If you run the test of course it will fail because the JsonSerializer class doesn’t exist just yet, let’s create that class in our src folder.

<?php

// src/JsonSerializer.php

namespace Antares\Serializers;

class JsonSerializer {}

Run phpunit again, and it will fail again, now it doesn’t find the serialize method, lets add it:

<?php

namespace Antares\Serializers;

class JsonSerializer
{
    public function serialize($structure)
    {
        //
    }
}

Tip: You can temporary alias vendor/bin/phpunit to t with the command alias t="vendor/bin/phpunit". From now on just type t to run the tests.

Once more run the test, and we see the first failing test:

PHPUnit 5.1.4 by Sebastian Bergmann and contributors.

F 1 / 1 (100%)

Time: 31 ms, Memory: 3.75Mb

There was 1 failure:

  1. Antares\Serializers\TestCase::testSerialize

Failed asserting that null matches expected ‘{“popular-languages”:[“javascript”,“php”,“ruby”,“python”]}’.

_Users_antares_demo_tests/JsonSerializerTest.php:21

FAILURES! Tests: 1, Assertions: 1, Failures: 1.

Notice the format of the message “Failed asserting that x matches expected y” this tells you about the order of the arguments in the assertions. In PHP, all functions return something, if a return statement isn’t explicitly declared then null will be returned implicitly.

The easy way to make the test pass is to return the desired string:

// src/JsonSerializer.php
public function serialize($structure)
{
    return '{"popular-languages":["javascript","php","ruby","python"]}';
}

Now the test passes but this is a dummy solution, lets add another test to avoid this solution:

// tests/JsonSerializerTest.php
public function testSerialize()
{
    $jsonSerializer = new JsonSerializer();

    $subject = [
        'popular-languages' => [
            'javascript', 'php', 'ruby', 'python'
        ]
    ];

    $subject2 = ['friday', 'saturday', 'sunday'];

    $jsonSubject = '{"popular-languages":["javascript","php","ruby","python"]}';

    $serialized = $jsonSerializer->serialize($subject);
    $weekends = $jsonSerializer->serialize($subject2);

    $this->assertEquals($jsonSubject, $serialized);
    $this->assertEquals('["friday","saturday","sunday"]', $weekends);
}

This extra assertion will cause our test to fail, so lets fix the serialize function to make it pass for both assertions.

// src/JsonSerializer.php
public function serialize($structure)
{
    return json_encode($structure);
}

Run the test for the last time (in this exercise) and now it passes.

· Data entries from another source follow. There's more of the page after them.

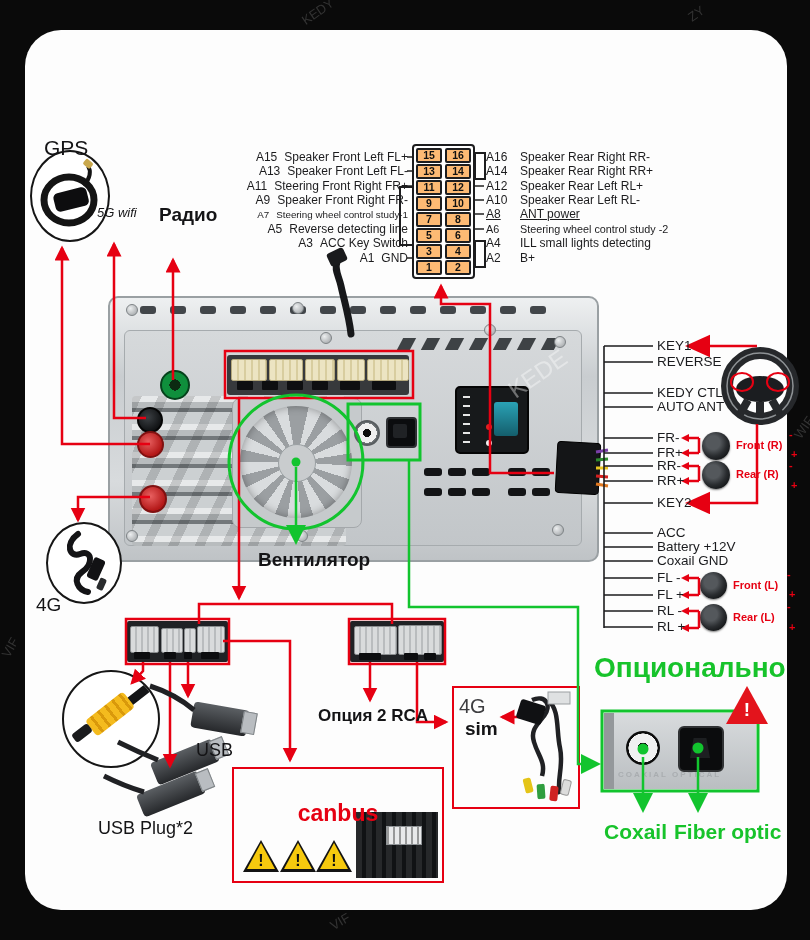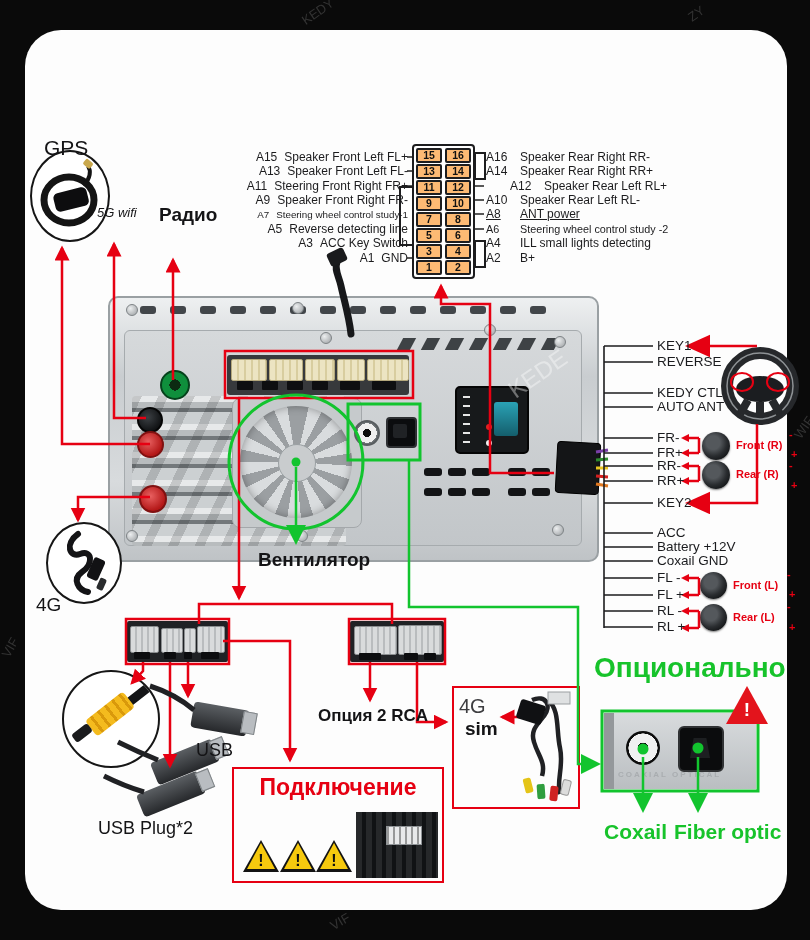--- a/index.html
+++ b/index.html
@@ -206,21 +206,21 @@
   <div class="tab" style="left:474px;top:240px;width:8px;height:24px;"></div>
 
   <div class="pr" style="top:150px;">
       <span class="pin">A16</span>
       <span>Speaker Rear Right RR-</span>
     </div>
   <div class="pr" style="top:164px;">
       <span class="pin">A14</span>
       <span>Speaker Rear Right RR+</span>
     </div>
-  <div class="pr" style="top:179px;margin-left:24px;">
+  <div class="pr" style="top:179px;">
       <span class="pin">A12</span>
       <span>Speaker Rear Left RL+</span>
     </div>
   <div class="pr" style="top:193px;">
       <span class="pin">A10</span>
       <span>Speaker Rear Left RL-</span>
     </div>
   <div class="pr" style="top:207px;text-decoration:underline;">
       <span class="pin">A8</span>
       <span>ANT power</span>
@@ -389,21 +389,21 @@
   <div class="lbl" style="left:196px;top:740px;font-size:18px;">USB</div>
 
   <div class="usb-body" style="left:152px;top:750px;width:66px;height:24px;transform:rotate(-22deg);"></div>
   <div class="usb-tip" style="left:212px;top:738px;width:12px;height:18px;transform:rotate(-22deg);"></div>
   <div class="usb-body" style="left:138px;top:782px;width:66px;height:24px;transform:rotate(-22deg);"></div>
   <div class="usb-tip" style="left:198px;top:770px;width:12px;height:18px;transform:rotate(-22deg);"></div>
   <div class="lbl" style="left:98px;top:818px;font-size:18px;text-align:right;">USB Plug*2</div>
 
   <div class="lbl b" style="left:318px;top:706px;font-size:17px;">Опция 2 RCA</div>
 
-  <div class="lbl b red-t" style="left:238px;top:774px;width:200px;text-align:center;font-size:23px;">Подключение</div>
+  <div class="lbl b red-t" style="left:238px;top:800px;width:200px;text-align:center;font-size:23px;">canbus</div>
   <div class="tri" style="left:243px;top:840px;">
       <div class="t-out"></div>
       <div class="t-in"></div>
       <div class="t-mark">!</div>
     </div>
   <div class="tri" style="left:280px;top:840px;">
       <div class="t-out"></div>
       <div class="t-in"></div>
       <div class="t-mark">!</div>
     </div>

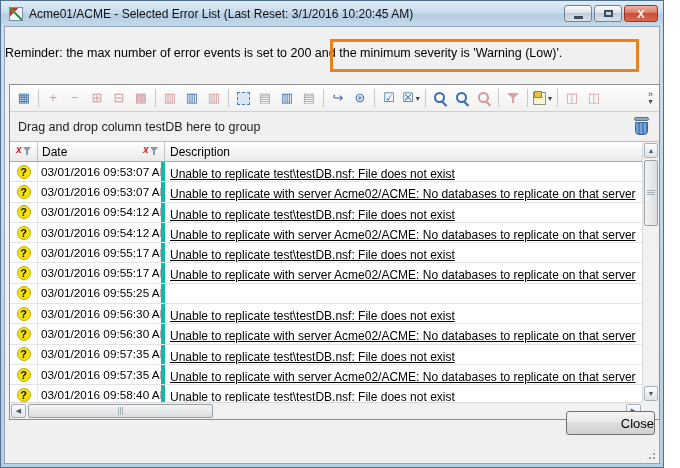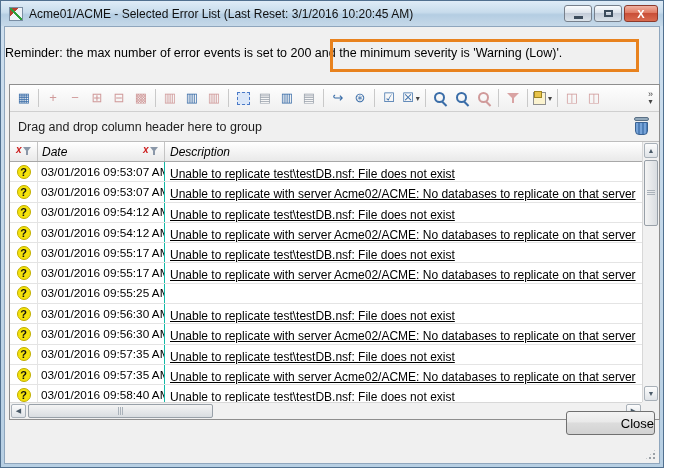--- a/index.html
+++ b/index.html
@@ -73,37 +73,37 @@
        padding:0 8px;color:#1d1d1d;font-size:12.5px;position:relative;box-sizing:border-box;}
   .trash{position:absolute;right:10px;top:5px;width:15px;height:19px;}
   .trash .lid{position:absolute;top:0;left:0;width:15px;height:4px;background:#93a9bb;
        border:1px solid #5a7086;border-radius:2px;box-sizing:border-box;}
   .trash .can{position:absolute;top:5px;left:1px;width:13px;height:13px;
        background:repeating-linear-gradient(90deg,#76a3d8 0 2px,#4f7fb8 2px 4px);
        border:1px solid #3a6292;border-radius:0 0 4px 4px;box-sizing:border-box;}
 
   
   .ghead{height:20px;width:632px;display:flex;background:linear-gradient(#ffffff,#e9e9e9);
-       border-bottom:1px solid #a8a8a8;box-sizing:border-box;font-size:12px;color:#000;font-style:italic;}
+       border-bottom:1px solid #a8a8a8;box-sizing:border-box;font-size:12px;color:#000;}
   .hc0{width:28px;border-right:1px solid #c4c4c4;display:flex;align-items:center;justify-content:center;box-sizing:border-box;}
   .hc1{width:127px;border-right:1px solid #c4c4c4;display:flex;align-items:center;
        justify-content:space-between;padding:0 6px 0 4px;box-sizing:border-box;}
   .hc2{flex:1;display:flex;align-items:center;padding:0 5px;box-sizing:border-box;}
   .hfil{position:relative;width:15px;height:11px;}
   .hfil .fx::before{content:"x";}
   .hfil .fx{position:absolute;left:0;top:-2px;color:#cc2020;font-size:10px;font-weight:bold;font-style:italic;}
   .hfil .ftri{position:absolute;right:0;top:1px;width:0;height:0;
        border-left:4px solid transparent;border-right:4px solid transparent;border-top:5px solid #8a97a8;}
   .hfil .fstem{position:absolute;right:3px;top:5px;width:2px;height:4px;background:#8a97a8;}
 
   
   .rows{width:632px;height:240px;overflow:hidden;background:#fff;}
   .grow{height:20.3px;display:flex;border-bottom:1px solid #e4e4e4;box-sizing:border-box;font-size:12px;color:#000;background:#fff;}
   .rc0{width:28px;border-right:1px solid #e4e4e4;display:flex;align-items:center;justify-content:center;box-sizing:border-box;}
-  .rc1{width:127px;border-right:1px solid #14b8a6;display:flex;align-items:center;padding:0 3px;
+  .rc1{width:127px;border-right:4px solid #14b8a6;display:flex;align-items:center;padding:0 3px;
        white-space:nowrap;overflow:hidden;font-size:11.8px;box-sizing:border-box;}
   .rc2{flex:1;display:flex;align-items:center;padding:12px 5px;white-space:nowrap;overflow:hidden;box-sizing:border-box;text-decoration:underline;}
   .qicon{width:14px;height:14px;border-radius:50%;background:#f4e20c;border:1px solid #c0ad00;
        color:#111;font-weight:bold;font-size:11px;line-height:13px;text-align:center;box-sizing:border-box;}
 
   
   .vscroll{position:absolute;right:0;top:57px;width:17px;height:260px;background:#f1f1f1;
        border-left:1px solid #d8d8d8;box-sizing:border-box;}
   .sbtn{position:absolute;left:1px;right:1px;height:15px;border:1px solid #a8b0b8;border-radius:2px;
        background:linear-gradient(#fcfcfc,#dfe3e7);display:flex;align-items:center;justify-content:center;
@@ -248,21 +248,21 @@
                 <span class="tglyph g-pink">◫</span>
               </div>
             </div>
           <div class="tovf">
             <span class="ovf1">»</span>
             <span class="ovf2">▾</span>
           </div>
         </div>
 
         <div class="gbar">
-          <span>Drag and drop column header here to group</span>
+          <span>Drag and drop column testDB here to group</span>
           <div class="trash">
             <span class="lid"></span>
             <span class="can"></span>
           </div>
         </div>
 
         <div class="ghead">
           <div class="hc0">
             <span class="hfil">
               <i class="fx"></i>

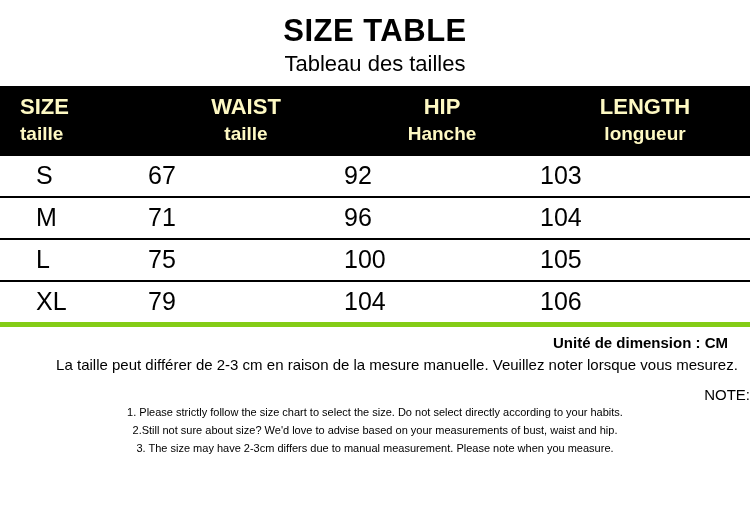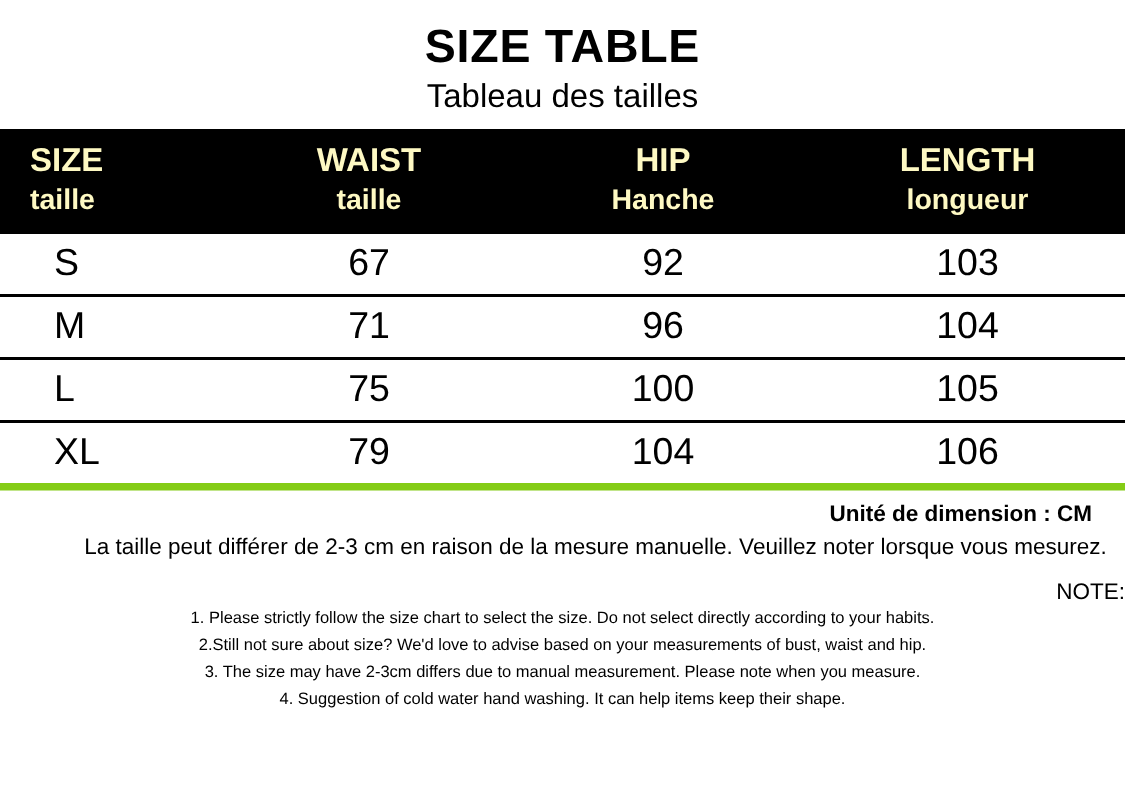--- a/index.html
+++ b/index.html
@@ -69,21 +69,20 @@
     line-height: 1.3;
     display: block;
     margin-top: 2px;
   }
   .th-size .hdr-main,
   .th-size .hdr-sub { text-align: left; padding-left: 20px; }
 
   .size-table tbody td {
     border-bottom: 2px solid #000000;
     font-size: 25px;
-    text-align: center;
     padding: 3px 0 4px 0;
     height: 33px;
     line-height: 1.1;
   }
   .size-table tbody tr:last-child td {
     border-bottom: 5px solid #84cc16;
   }
   .cell-size {
     text-align: left !important;
     padding-left: 36px !important;
@@ -188,16 +187,15 @@
   </table>
 
   <div class="unit-line">Unité de dimension : CM</div>
   <div class="measure-line">La taille peut différer de 2-3 cm en raison de la mesure manuelle. Veuillez noter lorsque vous mesurez.</div>
 
   <div class="note-head">NOTE:</div>
   <ul class="note-list">
     <li>1. Please strictly follow the size chart to select the size. Do not select directly according to your habits.</li>
     <li>2.Still not sure about size? We'd love to advise based on your measurements of bust, waist and hip.</li>
     <li>3. The size may have 2-3cm differs due to manual measurement. Please note when you measure.</li>
-    <li>4. Suggestion of cold water hand washing. It can help items keep their shape.</li>
   </ul>
 
 </div>
 
 </body></html>

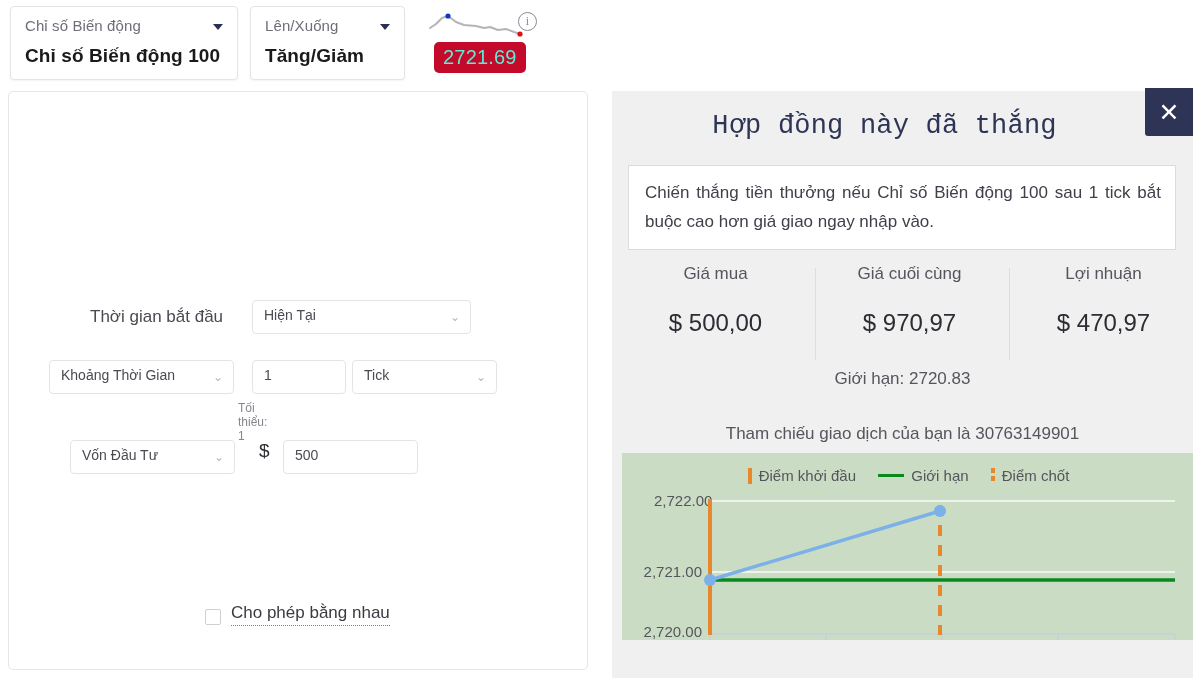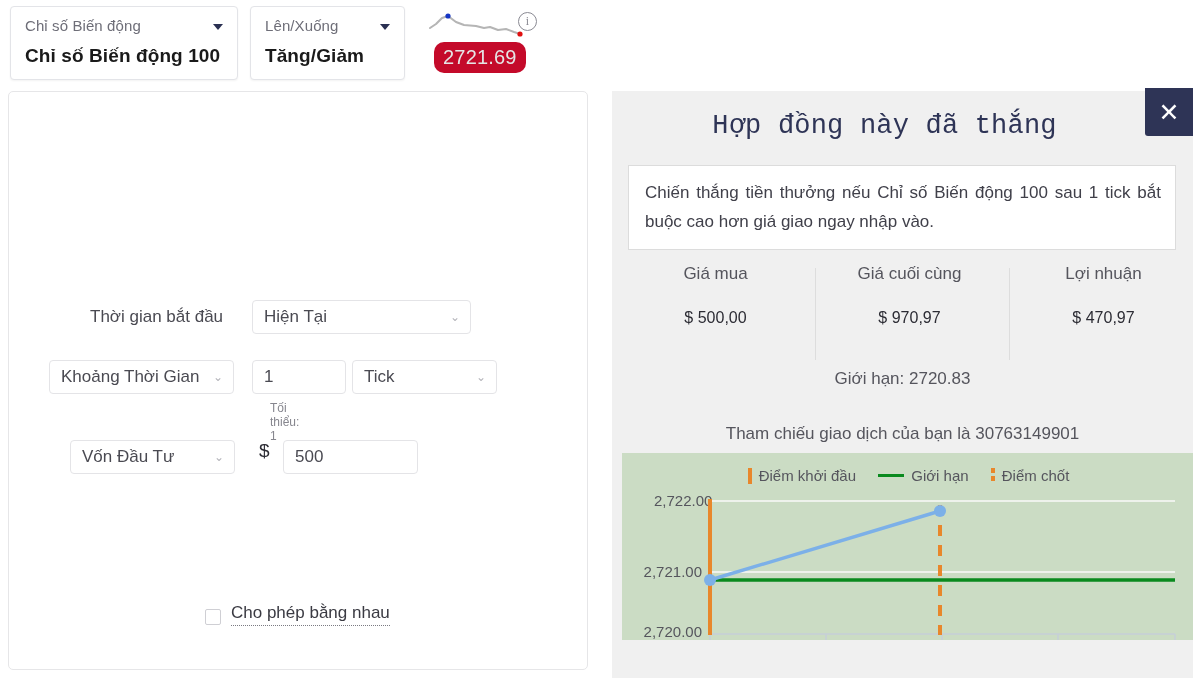--- a/index.html
+++ b/index.html
@@ -36,22 +36,22 @@
     width: 0; height: 0;
     border-left: 5.5px solid transparent;
     border-right: 5.5px solid transparent;
     border-top: 6px solid #2a3052;
   }
 
   
   #spark-wrap { position: absolute; left: 428px; top: 6px; width: 100px; height: 36px; }
   #price-badge {
     position: absolute; left: 434px; top: 42px;
-    background: #c40a2a; color: #e5e5e5;
-    border-radius: 10px;
+    background: #c40a2a; color: #5eead4;
+    border-radius: 5px;
     padding: 4px 9px 5px 9px;
     font-size: 20px; line-height: 22px;
     letter-spacing: 0.2px;
   }
   #info-icon {
     position: absolute; left: 518px; top: 12px;
     width: 19px; height: 19px; border-radius: 50%;
     border: 1.4px solid #8a8a93; color: #8a8a93;
     font-size: 12px; line-height: 17px; text-align: center;
     font-family: "Liberation Serif", serif;
@@ -70,21 +70,21 @@
     position: absolute; white-space: nowrap;
   }
 
   .ctrl {
     position: absolute;
     background: #fff; border: 1px solid #e4e4e7; border-radius: 4px;
     height: 34px;
   }
   .ctrl .val {
     position: absolute; left: 11px; top: 6px;
-    font-size: 17px; color: #4a4a52; white-space: nowrap;
+    font-size: 14px; color: #4a4a52; white-space: nowrap;
   }
   .ctrl .chev {
     position: absolute; right: 10px; top: 9px;
     font-size: 12px; color: #b5b5bb; font-family: "Liberation Sans", sans-serif;
   }
 
   .hint { position: absolute; font-size: 12px; color: #86868e; }
 
   #equals-row { position: absolute; left: 196px; top: 514px; }
   #equals-box {
@@ -122,21 +122,21 @@
     width: 548px; height: 85px;
     background: #fff; border: 1px solid #dcdcdc;
     padding: 12px 14px 0 16px;
     font-size: 17px; line-height: 29px; color: #40404a;
     text-align: justify;
   }
 
   #stats { position: absolute; left: 10px; top: 173px; width: 561px; height: 90px; }
   .stat { position: absolute; width: 187px; text-align: center; }
   .stat .hd { position: absolute; left: 0; top: 0; width: 187px; font-size: 17px; color: #55555d; }
-  .stat .vl { position: absolute; left: 0; top: 45px; width: 187px; font-size: 16px; color: #2c2c34; }
+  .stat .vl { position: absolute; left: 0; top: 45px; width: 187px; font-size: 24px; color: #2c2c34; }
   .stat-div { position: absolute; top: 4px; width: 1px; height: 92px; background: #dddddd; }
 
   #barrier-line {
     position: absolute; left: 0; top: 278px; width: 581px;
     text-align: center; font-size: 17px; color: #55555d;
   }
   #ref-line {
     position: absolute; left: 0; top: 313px; width: 581px;
     text-align: center; font-size: 17px; color: #55555d; margin-top: 20px;
   }
@@ -212,21 +212,21 @@
         <span class="val">Khoảng Thời Gian</span>
         <span class="chev">⌄</span>
       </div>
       <div class="ctrl" style="left:243px; top:268px; width:94px;">
         <span class="val">1</span>
       </div>
       <div class="ctrl" style="left:343px; top:268px; width:145px;">
         <span class="val">Tick</span>
         <span class="chev">⌄</span>
       </div>
-      <div class="hint" style="left:261px; top:309px;">Tối thiểu: 1</div>
+      <div class="hint" style="left:229px; top:309px;">Tối thiểu: 1</div>
     </div>
 
     <div class="form-row">
       <div class="ctrl" style="left:61px; top:348px; width:165px;">
         <span class="val">Vốn Đầu Tư</span>
         <span class="chev">⌄</span>
       </div>
       <div class="form-label" style="left:250px; top:348px; font-size:19px; color:#2c2c34;">$</div>
       <div class="ctrl" style="left:274px; top:348px; width:135px;">
         <span class="val">500</span>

PHPUnit 5.1.4 by Sebastian Bergmann and contributors.

. 1 / 1 (100%)

Time: 26 ms, Memory: 3.50Mb

OK (1 test, 2 assertions)

Ok so for the time being I think this is enough to get you started with PHPUnit, I hope to make a follow up in the future, but you never know.

I encourage you to dive in the PHPUnit documentation to know all of the assertions available in the framework.